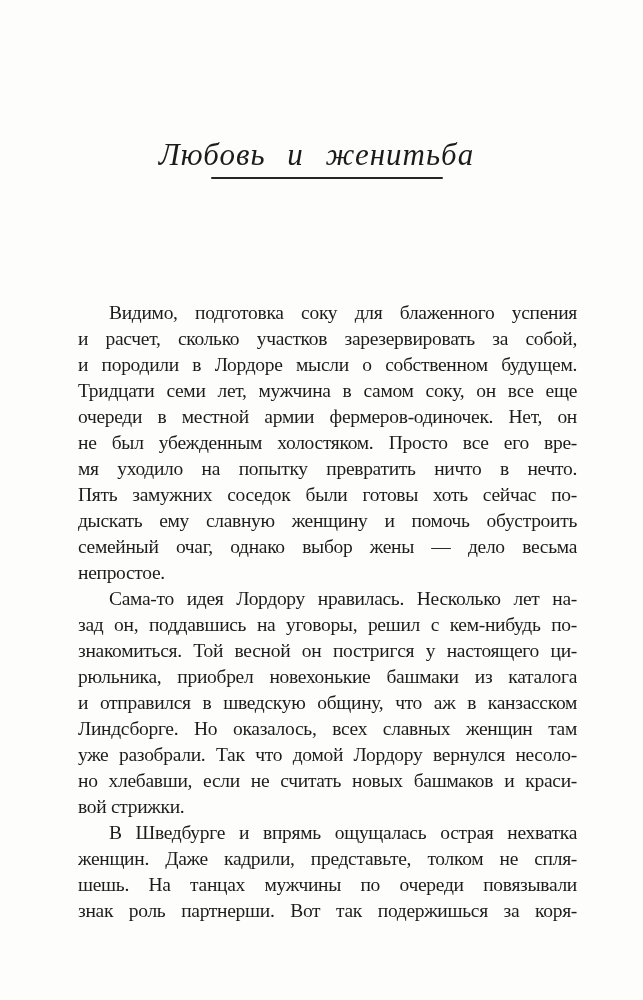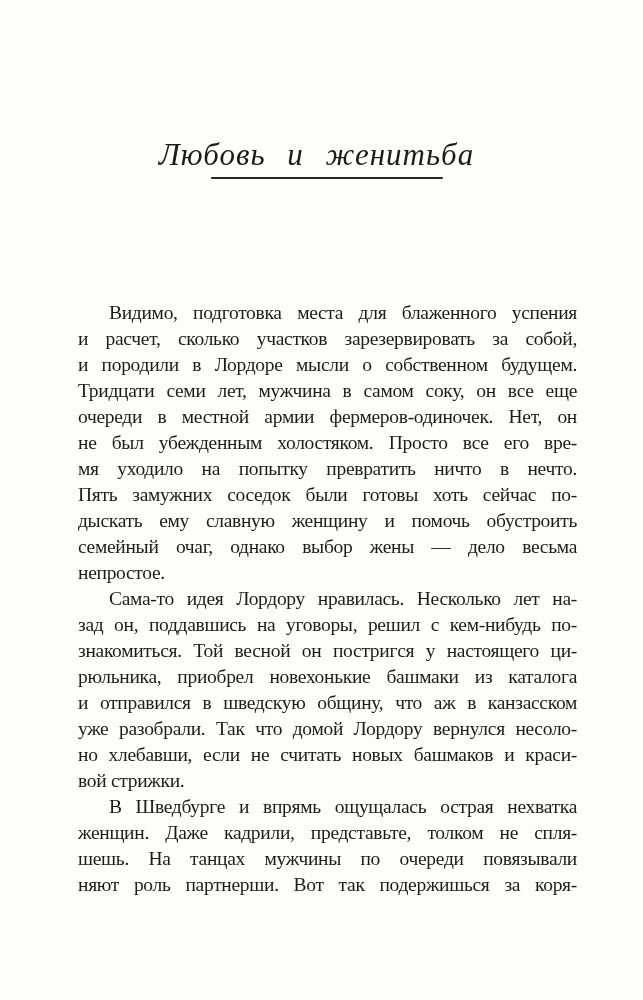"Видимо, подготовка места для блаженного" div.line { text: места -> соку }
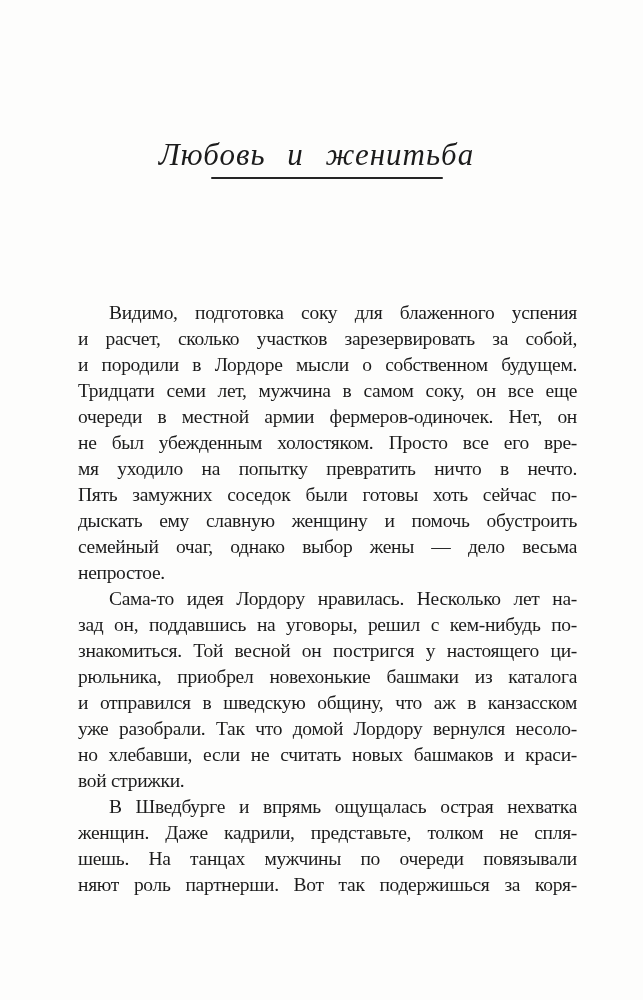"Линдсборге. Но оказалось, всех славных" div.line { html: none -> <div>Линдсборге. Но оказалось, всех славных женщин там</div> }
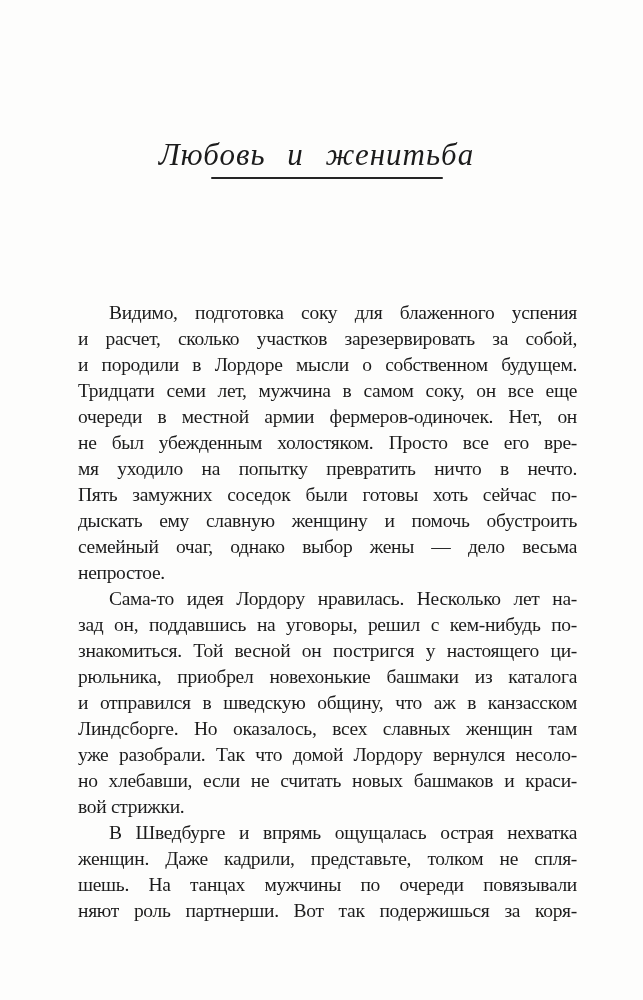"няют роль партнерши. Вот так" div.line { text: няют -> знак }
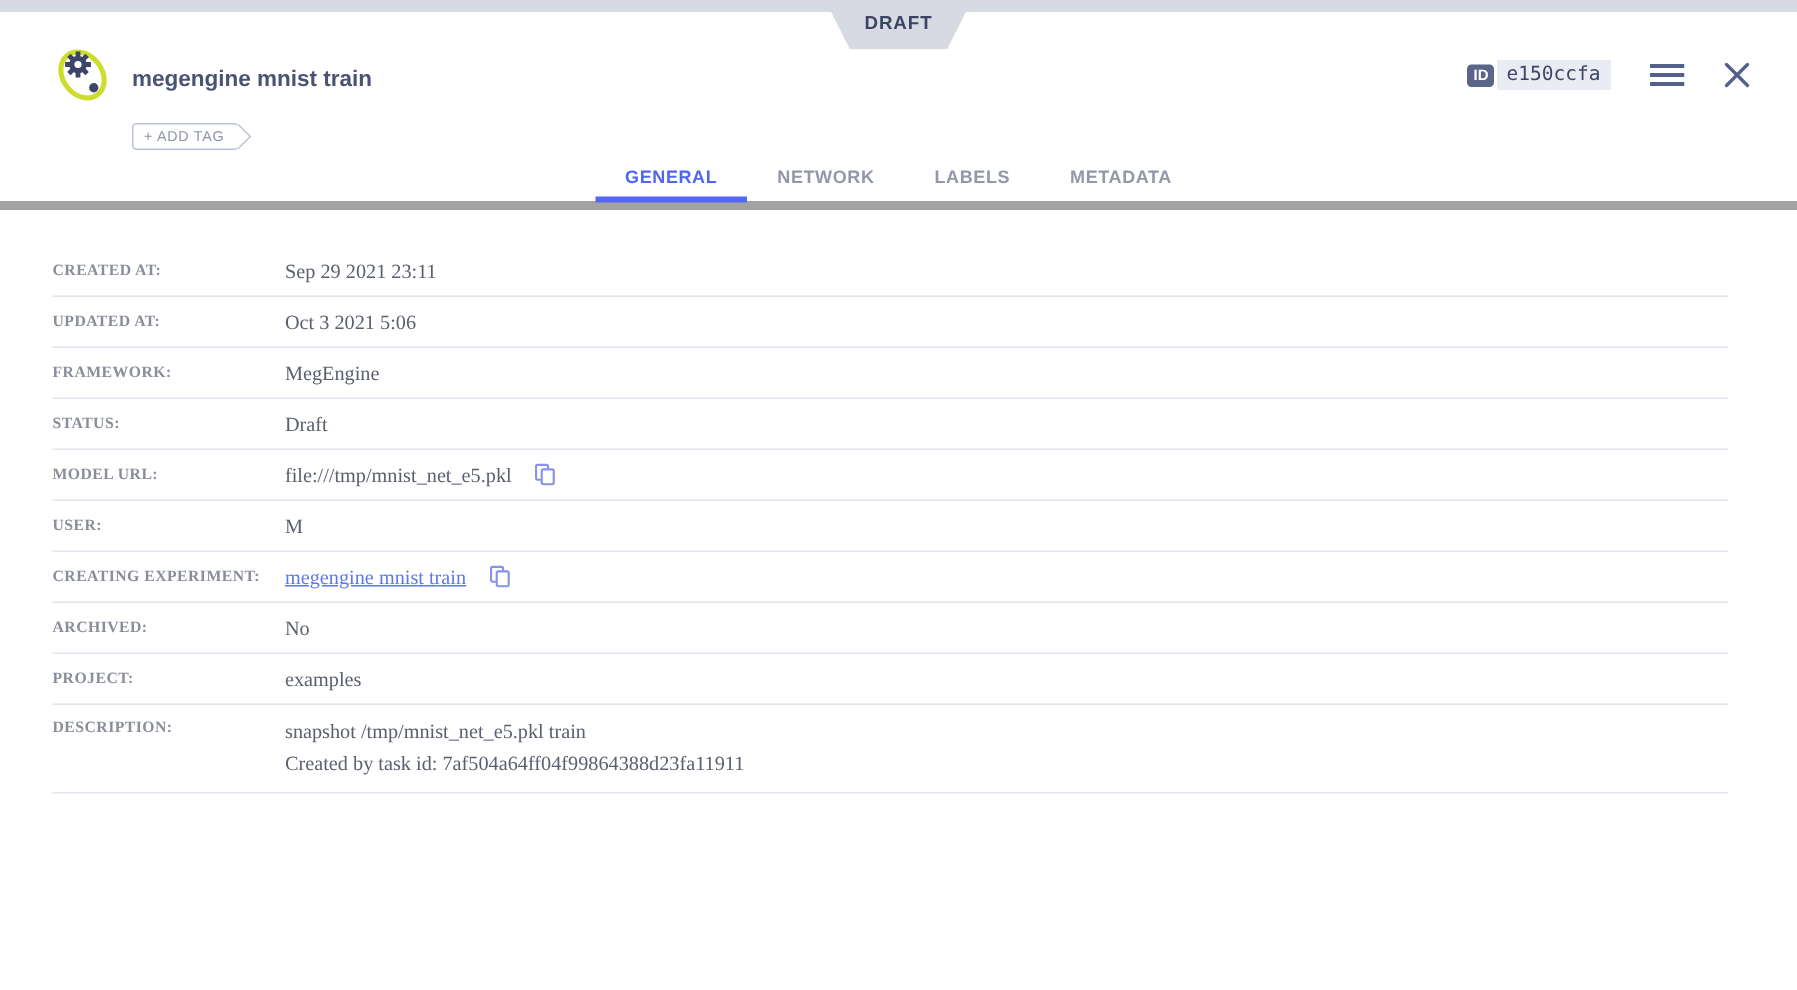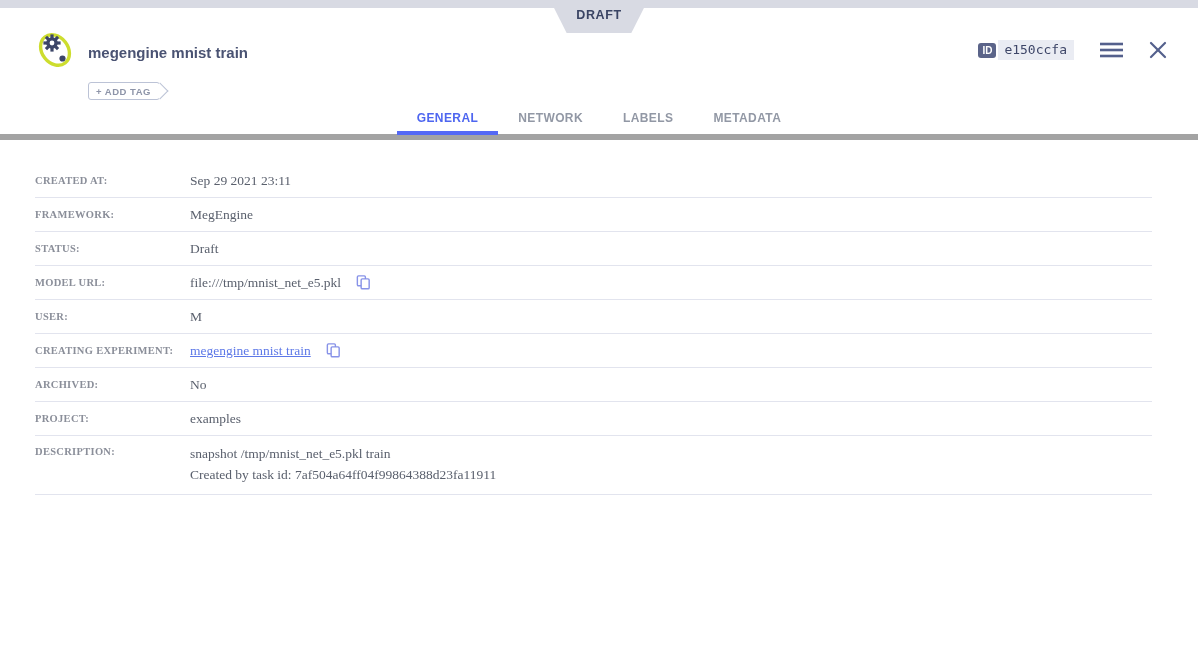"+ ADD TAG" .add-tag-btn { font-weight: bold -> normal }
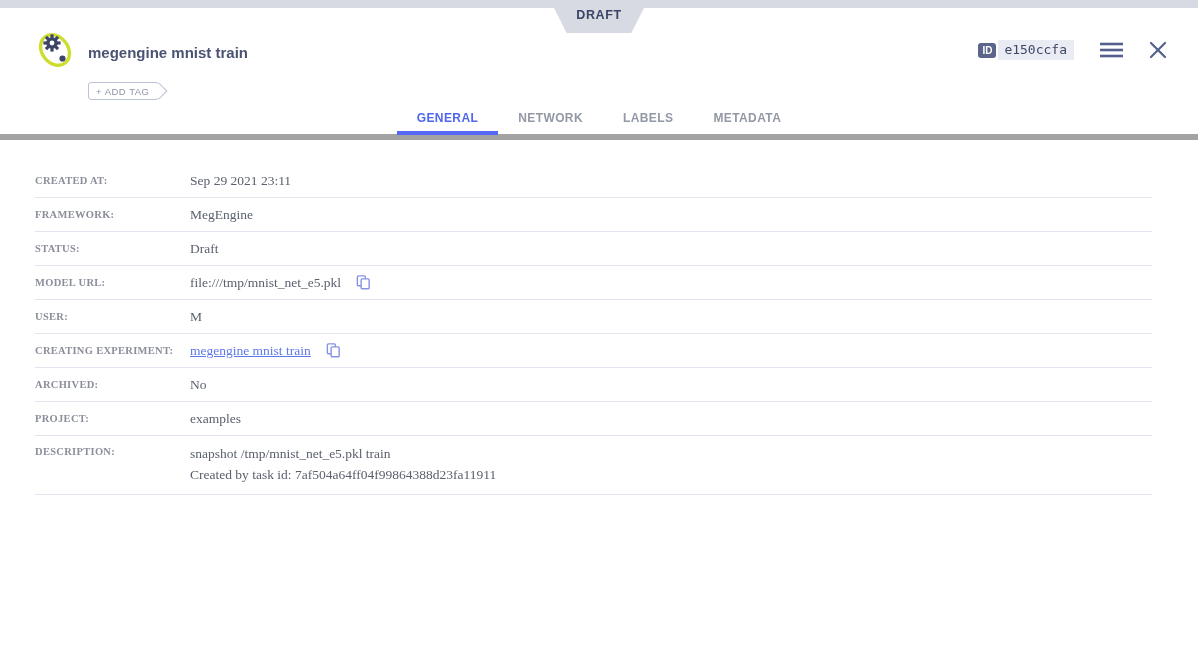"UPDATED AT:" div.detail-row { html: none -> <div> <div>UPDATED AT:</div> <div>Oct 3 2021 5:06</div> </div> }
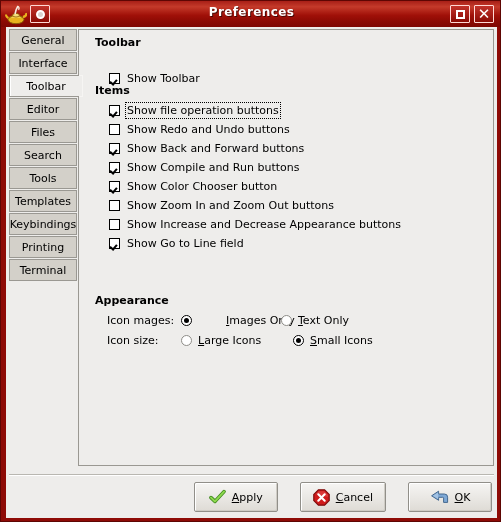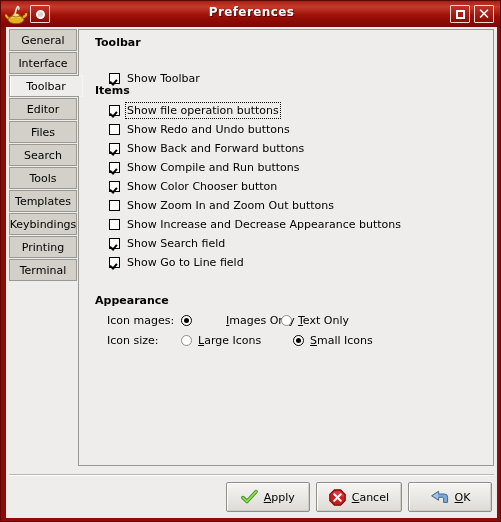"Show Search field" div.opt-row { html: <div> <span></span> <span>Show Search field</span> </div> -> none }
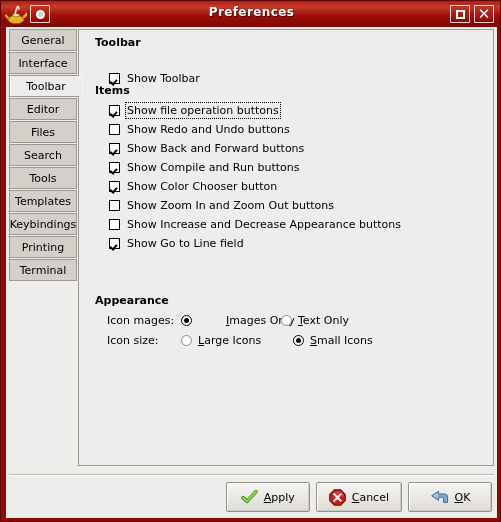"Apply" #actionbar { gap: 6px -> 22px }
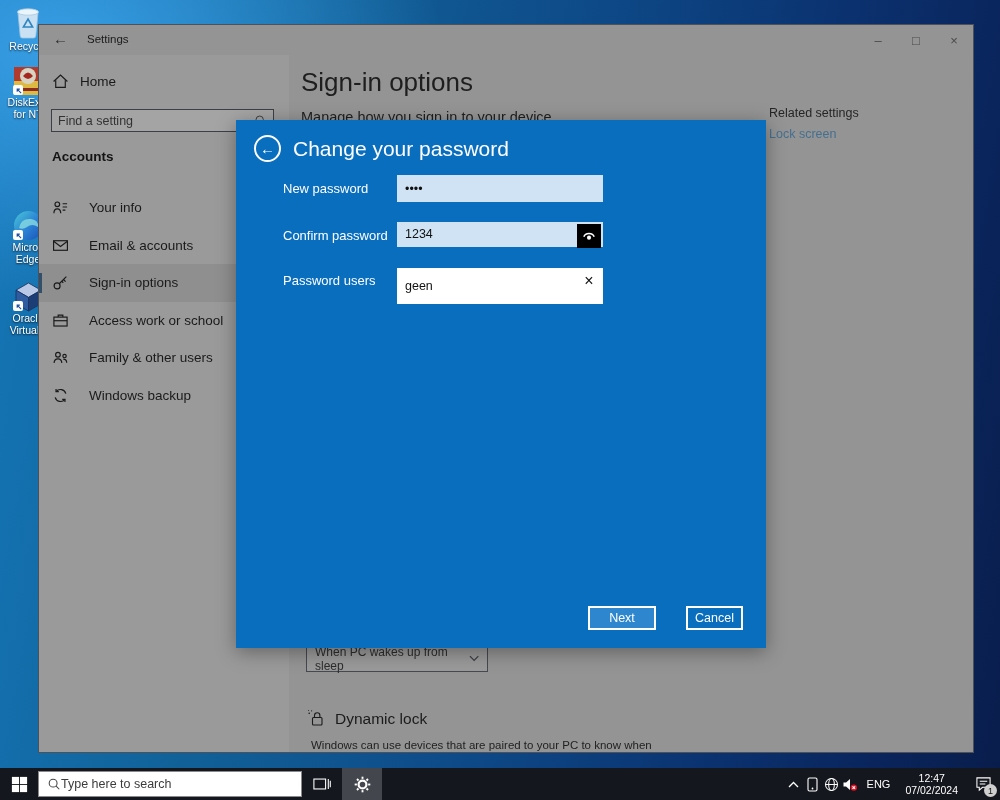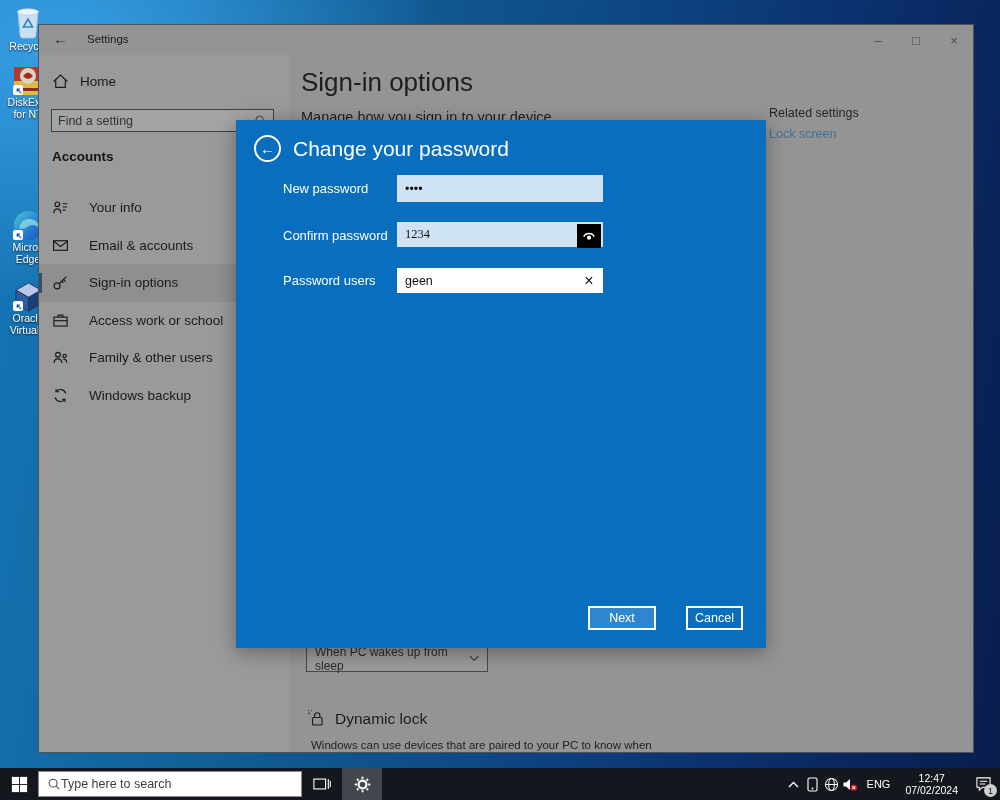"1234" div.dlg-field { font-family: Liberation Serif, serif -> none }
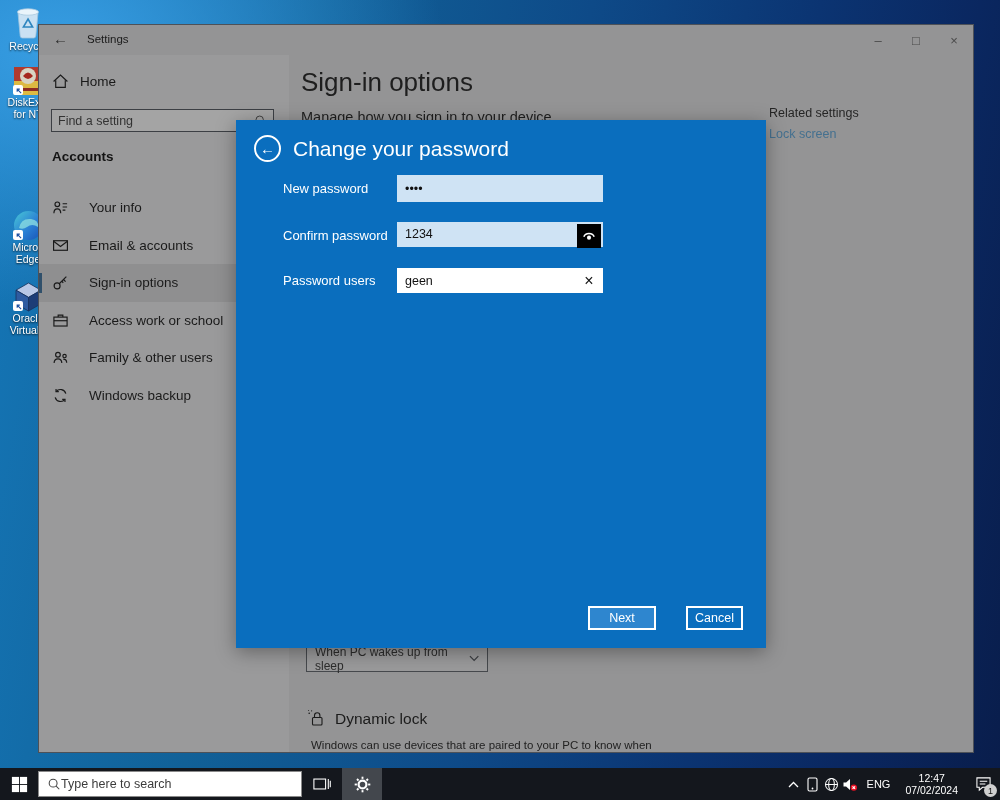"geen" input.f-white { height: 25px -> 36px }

Task
Copy exactly the lines running from the beginning of the listing through the line that has "роль партнерши. Вот". Drop the pictures.

Answer to this task
"Видимо, подготовка места для блаженного" div.line { text: места -> соку }
"Линдсборге. Но оказалось, всех славных" div.line { html: none -> <div>Линдсборге. Но оказалось, всех славных женщин там</div> }
"няют роль партнерши. Вот так" div.line { text: няют -> знак }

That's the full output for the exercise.